You can set a different back-off period for an individual component by specifying a repair element with a backoff=seconds attribute for the component in the SLM configuration file.

If not specified, the back-off period is 0 seconds.

-D debug_mode
Specify when to use the <SLM:debug> argument list (instead of the normal <SLM:args> list). One of: cmd (default), startup, or always. With cmd, the debug list is used only when the module is started using slmctl with -d. With startup, all components launched at startup (see the -s option) initially use the debug list, but then honor the -d option of subsequent restarts. With always, the debug list is always used.
-n subsystem_path
Set the access point (default is /dev/slm) for client applications to write control and query commands. For more information on the control and query commands, see slmctl.
-p priority
Set the priority of the SLM server thread (default is 30).
-P search_path
Set the search path for executables (default is $PATH). When launching a process, SLM looks in the search path to find the executable if the corresponding command element doesn't contain a full path.
-r recovery_mode
Set the recovery mode for components monitored by SLM. One of: none, stop, or restart (the default). The action specified with the -r option is performed when a component terminates abnormally if that component doesn't override this setting in its repair element.
-R frequency

Set how frequently SLM attempts to recover a component that has terminated abnormally. The frequency argument specifies the maximum number of recovery attempts as an integer and one of the following suffixes, separated by a forward slash: sec (seconds), min (minutes), or hour. For example, 1/min. Default is 2/min (2 times per minute).

-s comp_name
Name a component or module to launch when slm starts. For convenience, you can use the built-in pseudo-modules all and none (default is all).
-t polling_interval
Set the polling interval in milliseconds for the wait property. Default is 100.
-T total_wait
Set the total wait time in milliseconds. Default is 50000 (50 seconds).
-v
Specifies output verbosity (messages are written to slog2info). The -v option is cumulative; each additional v adds a level of verbosity, up to 7 levels. Default level is warning messages.
-V
Log output messages to the console. The -V option is cumulative; each additional V adds a level of verbosity. Default level is error messages.
-x comp_name
Name a component or module to terminate when slm terminates. For convenience, you can use the built-in pseudo-modules all and none (default is all).

Description:

The System Launch and Monitor (SLM) service automates the management of complex, multi-process applications that must be started in a specific order.
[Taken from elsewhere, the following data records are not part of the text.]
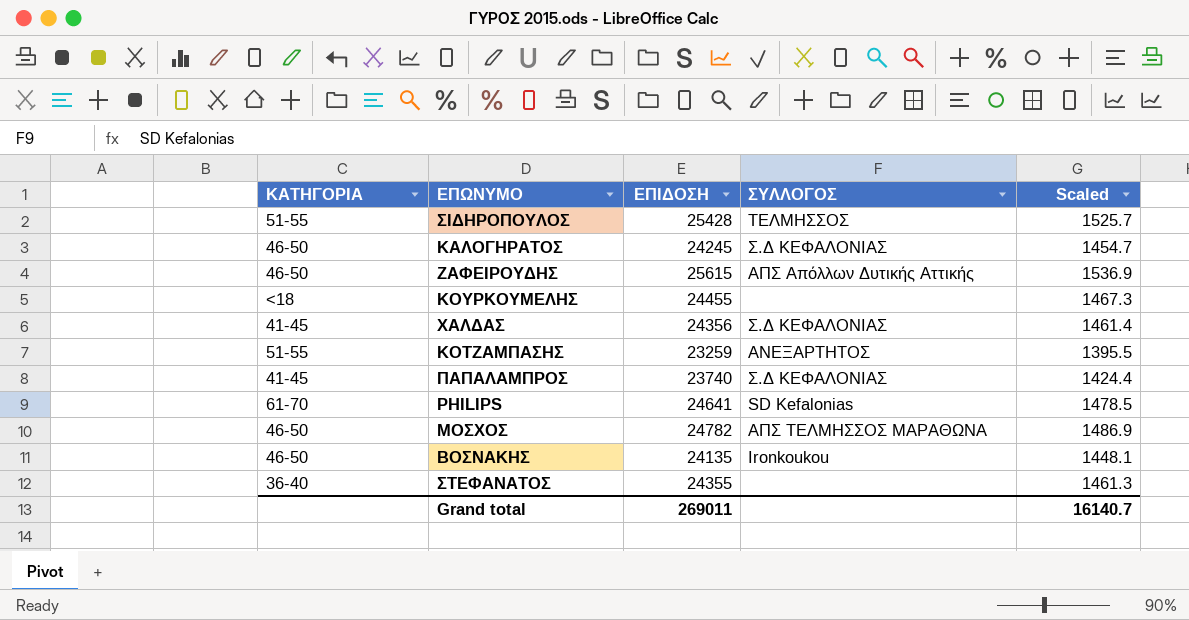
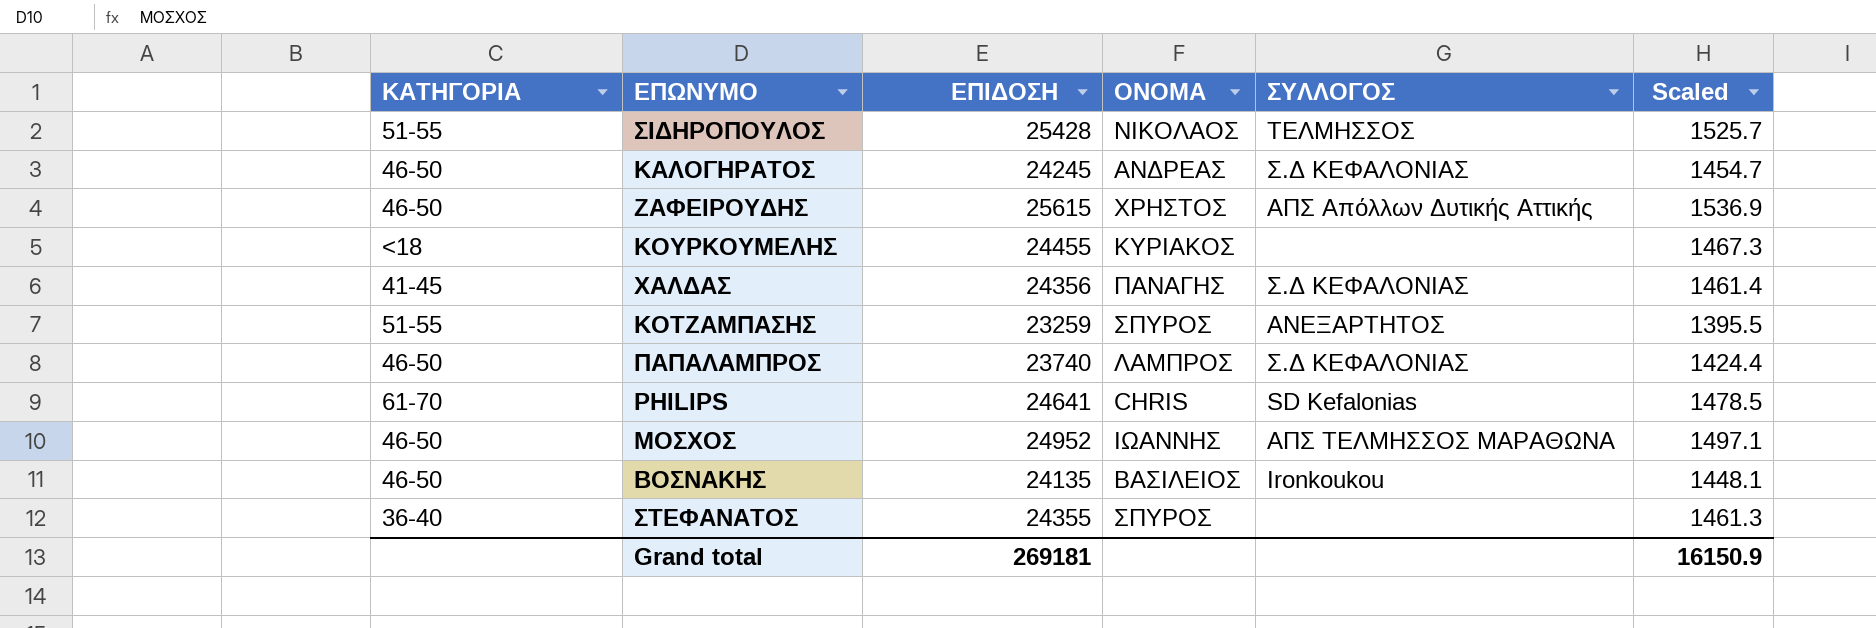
column ΟΝΟΜΑ | position: none -> 4
ΠΑΠΑΛΑΜΠΡΟΣ | ΚΑΤΗΓΟΡΙΑ: 41-45 -> 46-50
ΜΟΣΧΟΣ | ΕΠΙΔΟΣΗ: 24782 -> 24952
ΜΟΣΧΟΣ | Scaled: 1486.9 -> 1497.1
Grand total | ΕΠΙΔΟΣΗ: 269011 -> 269181
Grand total | Scaled: 16140.7 -> 16150.9

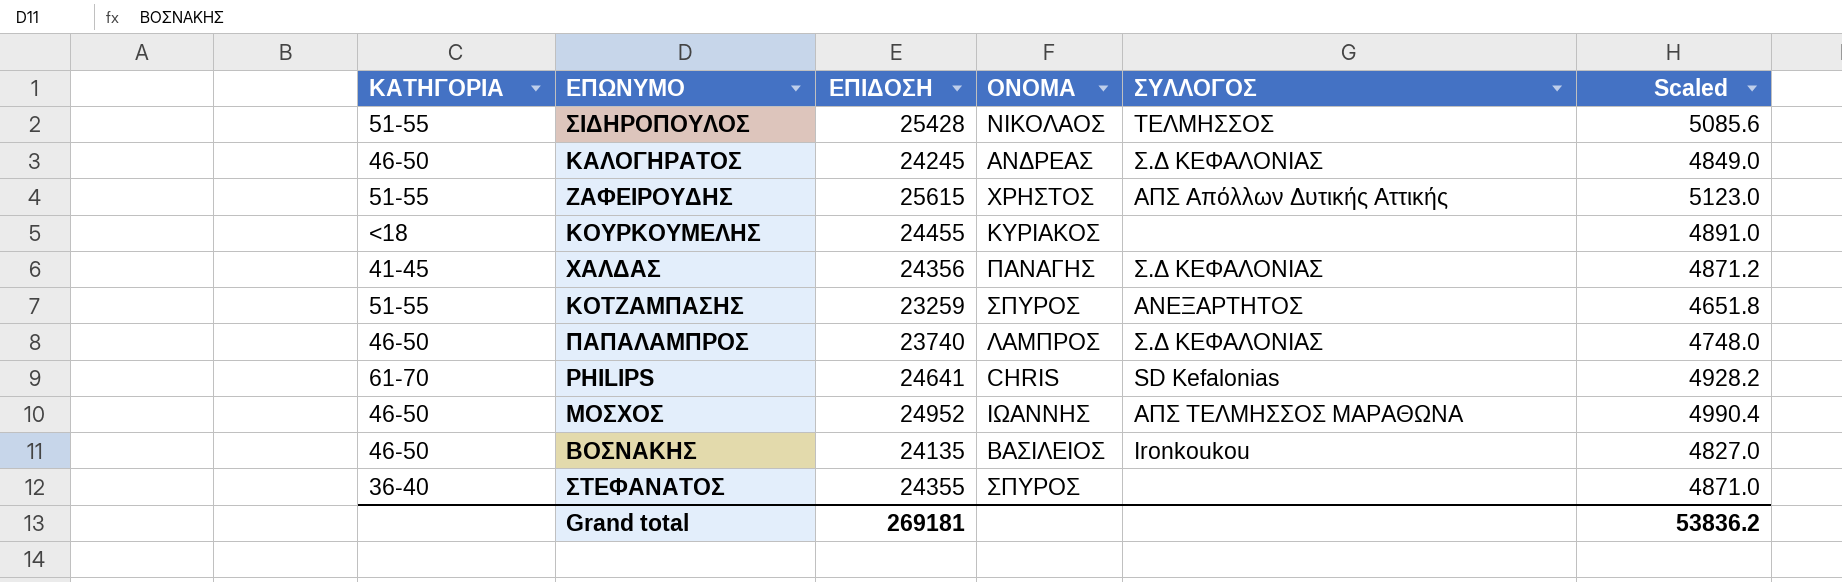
column Scaled | formula: [ΕΠΙΔΟΣΗ] * 0.06 -> [ΕΠΙΔΟΣΗ] * 0.2
ΖΑΦΕΙΡΟΥΔΗΣ | ΚΑΤΗΓΟΡΙΑ: 46-50 -> 51-55
Grand total | Scaled: 16150.9 -> 53836.2

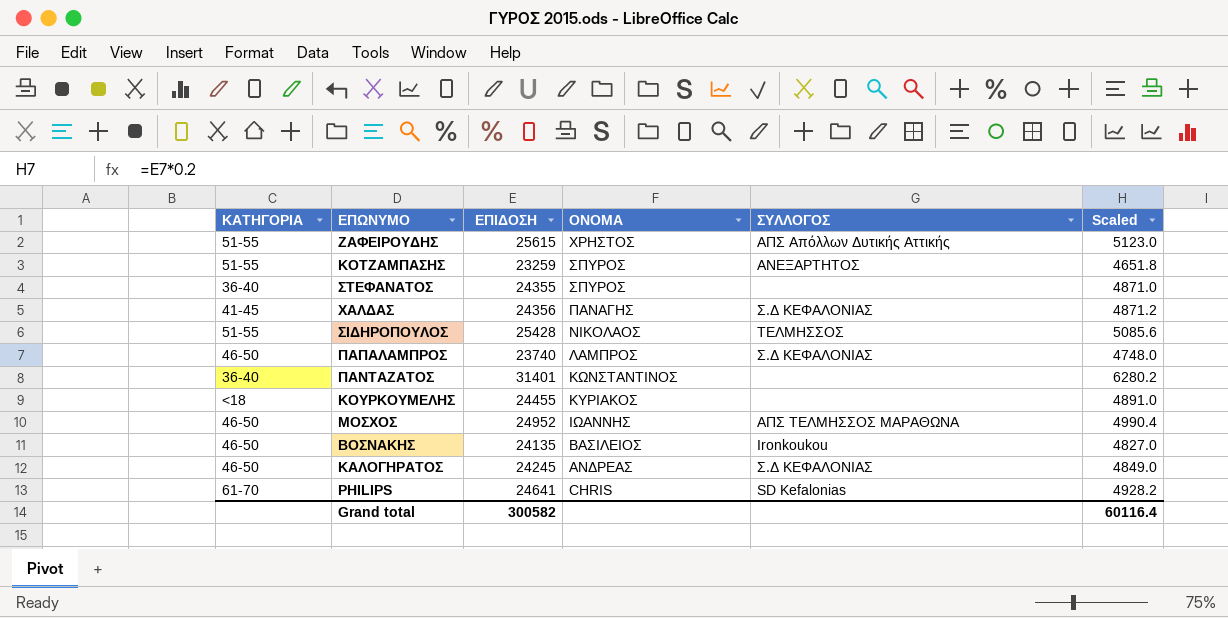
row order: none -> ΟΝΟΜΑ descending
row ΠΑΝΤΑΖΑΤΟΣ: none -> 36-40 | 31401 | ΚΩΝΣΤΑΝΤΙΝΟΣ | none | 6280.2
Grand total | ΕΠΙΔΟΣΗ: 269181 -> 300582
Grand total | Scaled: 53836.2 -> 60116.4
A configuration file controls SLM's behavior. It specifies the processes to run, their properties, and any interprocess dependencies. You can include other XML files using XML external entities, if needed.

SLM uses the information in the configuration file to internally construct a directed acyclic graph (DAG). SLM uses the DAG to determine the order in which it starts the processes.

Similarly, when a process fails, SLM determines any dependent processes to terminate and restart, when SLM starts the process again.

SLM can specify that a process is critical to the system functionality, meaning if the process dies, the system crashes (for more information, see the description of the launch attribute that is available for the configuration file command element).

When you start SLM, you must make sure that slogger2 is running and specify a configuration file, but all the other parameters are optional.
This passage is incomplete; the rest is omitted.